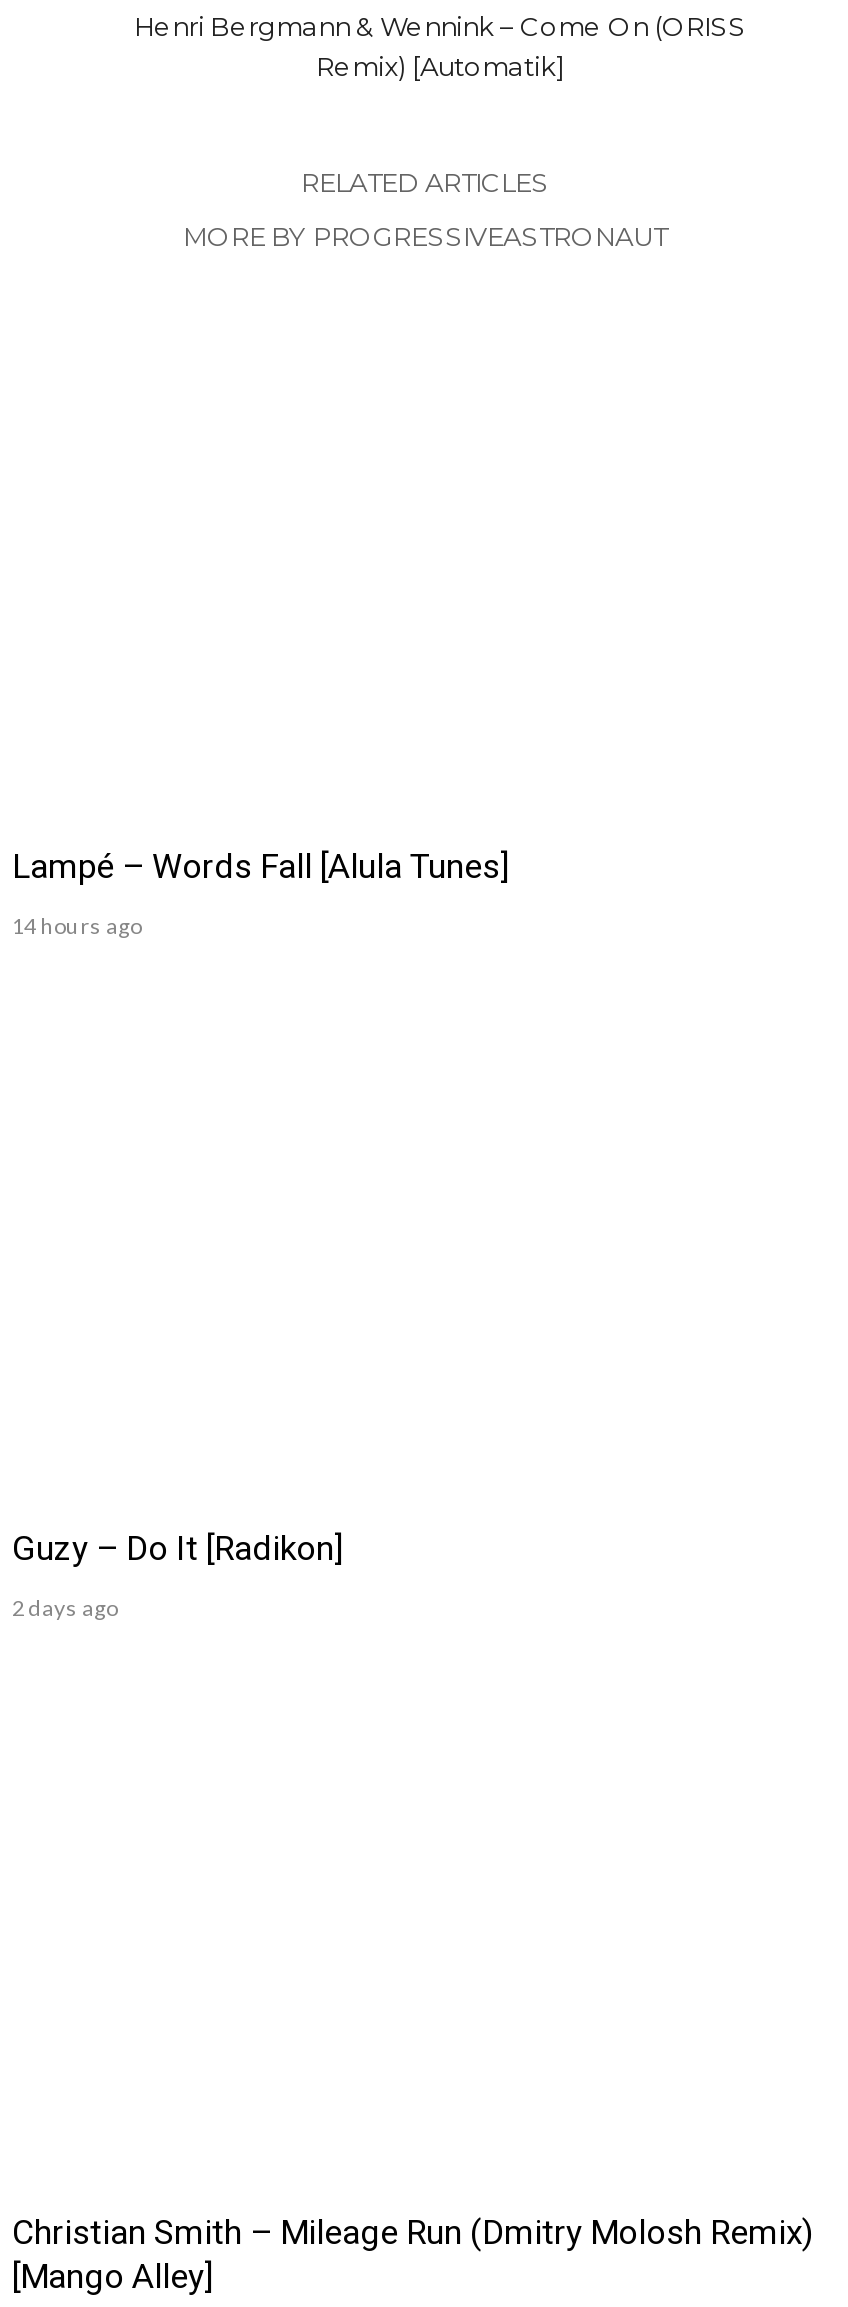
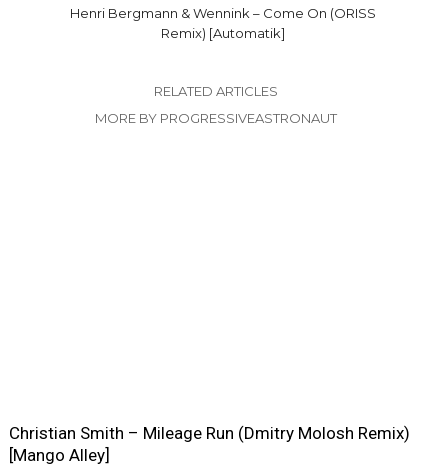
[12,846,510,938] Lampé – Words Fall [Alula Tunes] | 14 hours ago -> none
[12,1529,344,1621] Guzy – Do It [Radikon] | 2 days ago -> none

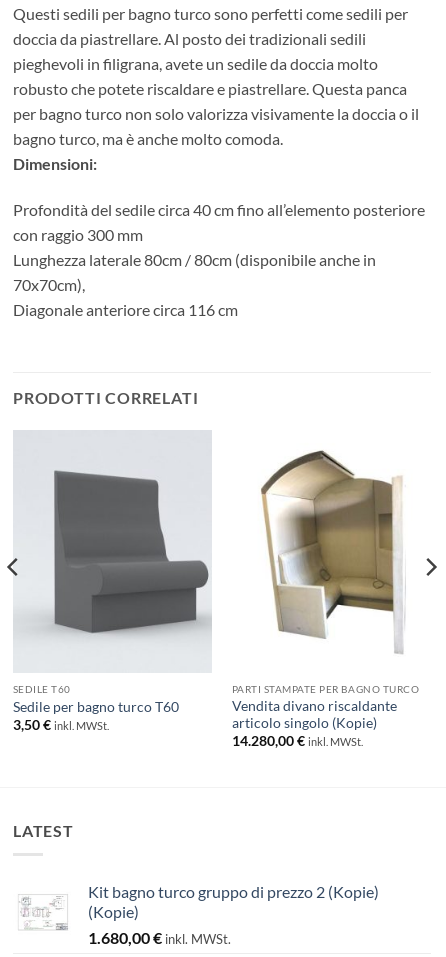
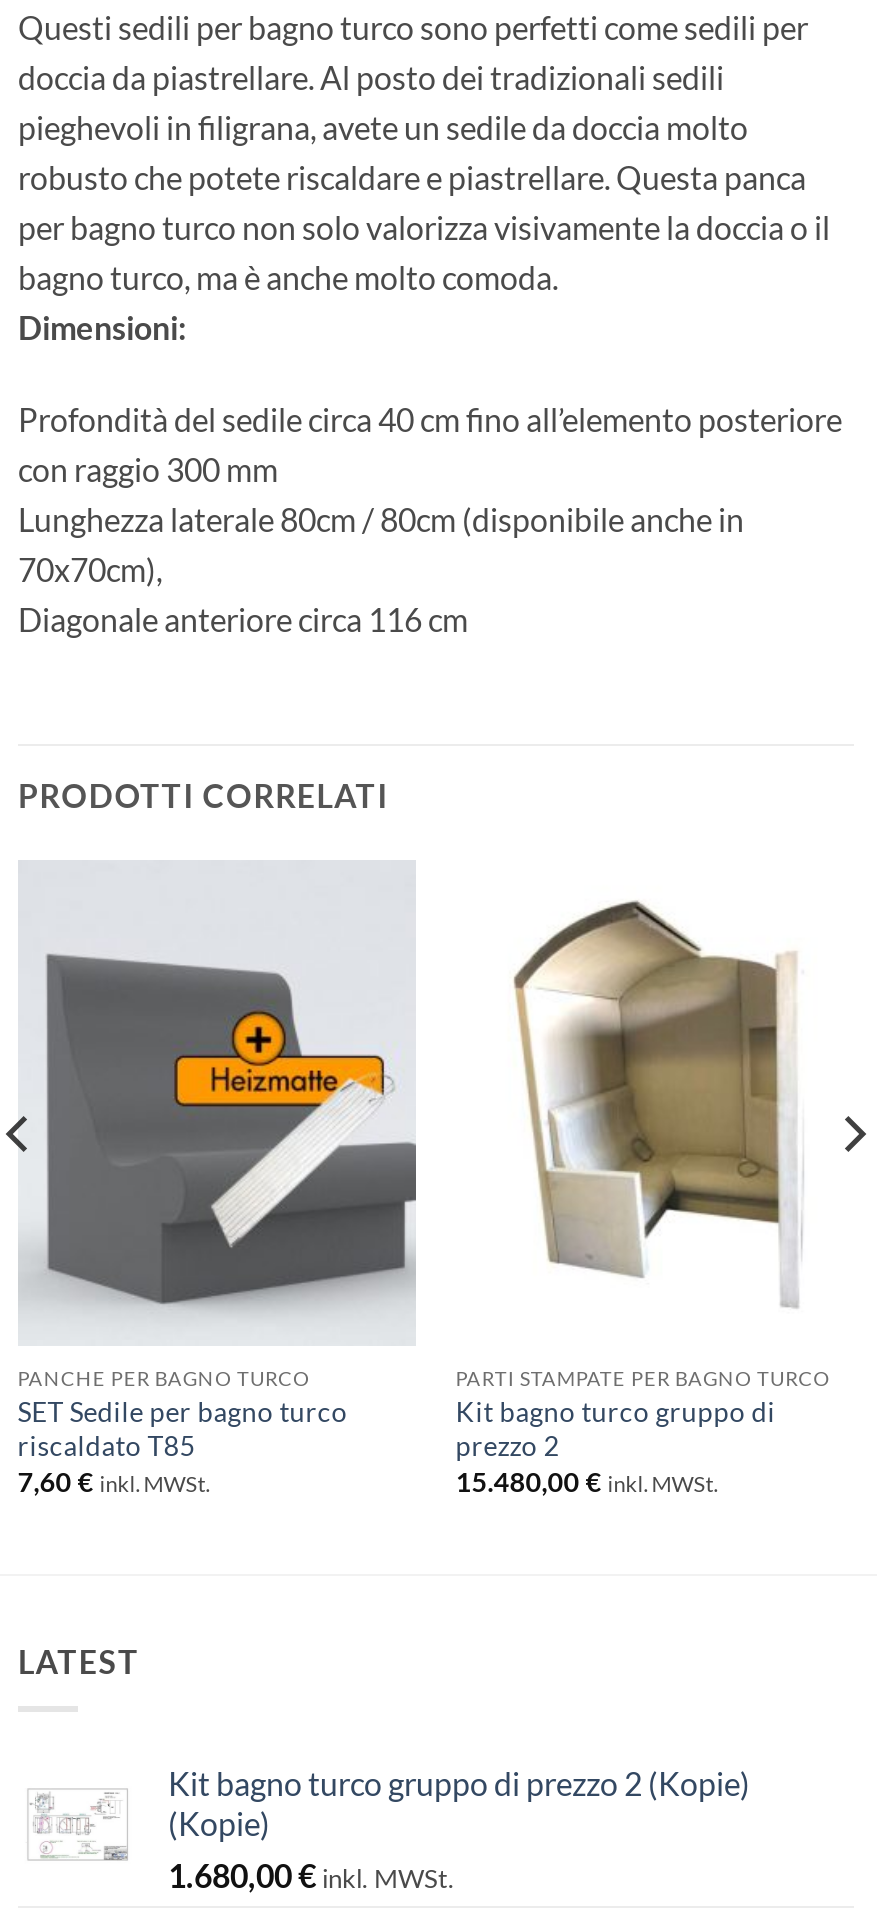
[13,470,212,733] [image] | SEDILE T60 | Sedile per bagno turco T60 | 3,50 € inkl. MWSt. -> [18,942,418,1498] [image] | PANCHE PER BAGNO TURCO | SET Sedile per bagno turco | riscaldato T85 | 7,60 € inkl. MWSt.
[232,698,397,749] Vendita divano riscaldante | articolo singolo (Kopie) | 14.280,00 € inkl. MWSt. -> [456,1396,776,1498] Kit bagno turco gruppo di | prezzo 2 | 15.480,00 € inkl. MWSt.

──────────

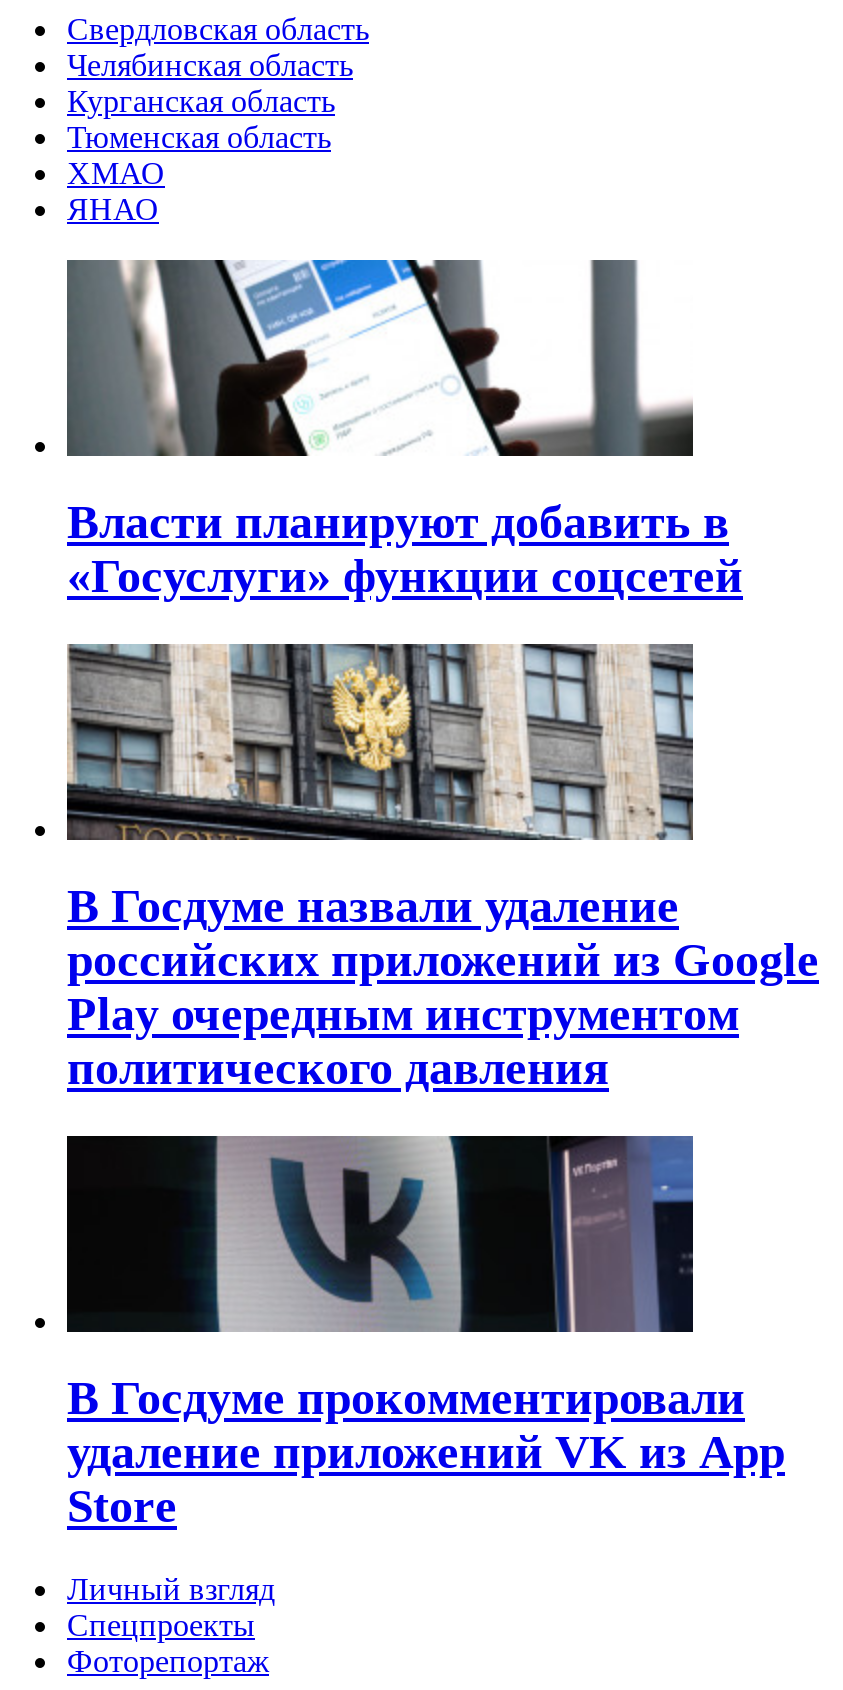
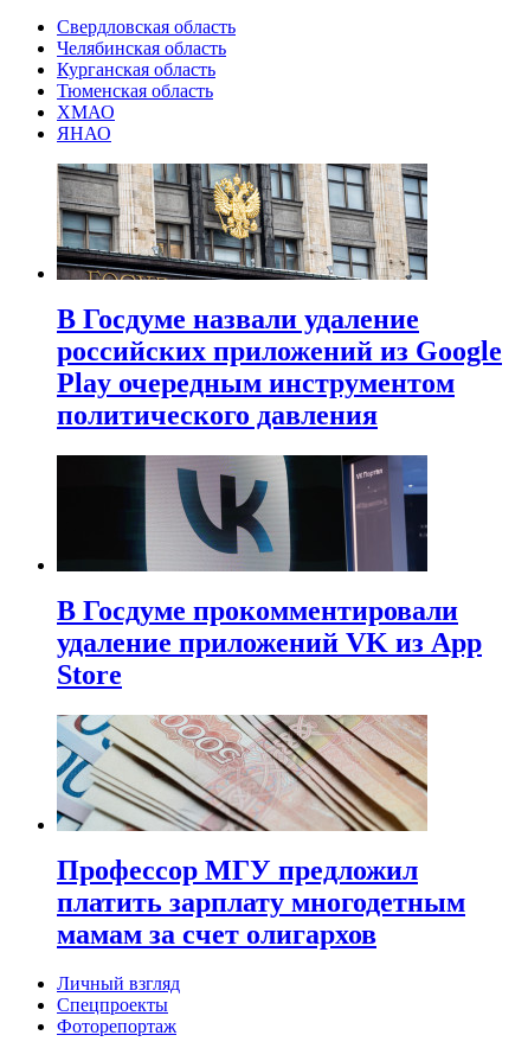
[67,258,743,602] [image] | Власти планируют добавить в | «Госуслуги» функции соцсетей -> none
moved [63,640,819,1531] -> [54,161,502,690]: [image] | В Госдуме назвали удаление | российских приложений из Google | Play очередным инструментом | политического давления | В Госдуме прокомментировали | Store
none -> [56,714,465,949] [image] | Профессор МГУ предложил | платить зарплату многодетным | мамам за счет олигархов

──────────

_What is required_.
Your copy should hold only the lines above from the one containing "[12,846,510,938] Lampé –" through the one containing "[232,698,397,749] Vendita divano", exactly as written and free of pictures.

_Solution to this problem_.
[12,846,510,938] Lampé – Words Fall [Alula Tunes] | 14 hours ago -> none
[12,1529,344,1621] Guzy – Do It [Radikon] | 2 days ago -> none

[13,470,212,733] [image] | SEDILE T60 | Sedile per bagno turco T60 | 3,50 € inkl. MWSt. -> [18,942,418,1498] [image] | PANCHE PER BAGNO TURCO | SET Sedile per bagno turco | riscaldato T85 | 7,60 € inkl. MWSt.
[232,698,397,749] Vendita divano riscaldante | articolo singolo (Kopie) | 14.280,00 € inkl. MWSt. -> [456,1396,776,1498] Kit bagno turco gruppo di | prezzo 2 | 15.480,00 € inkl. MWSt.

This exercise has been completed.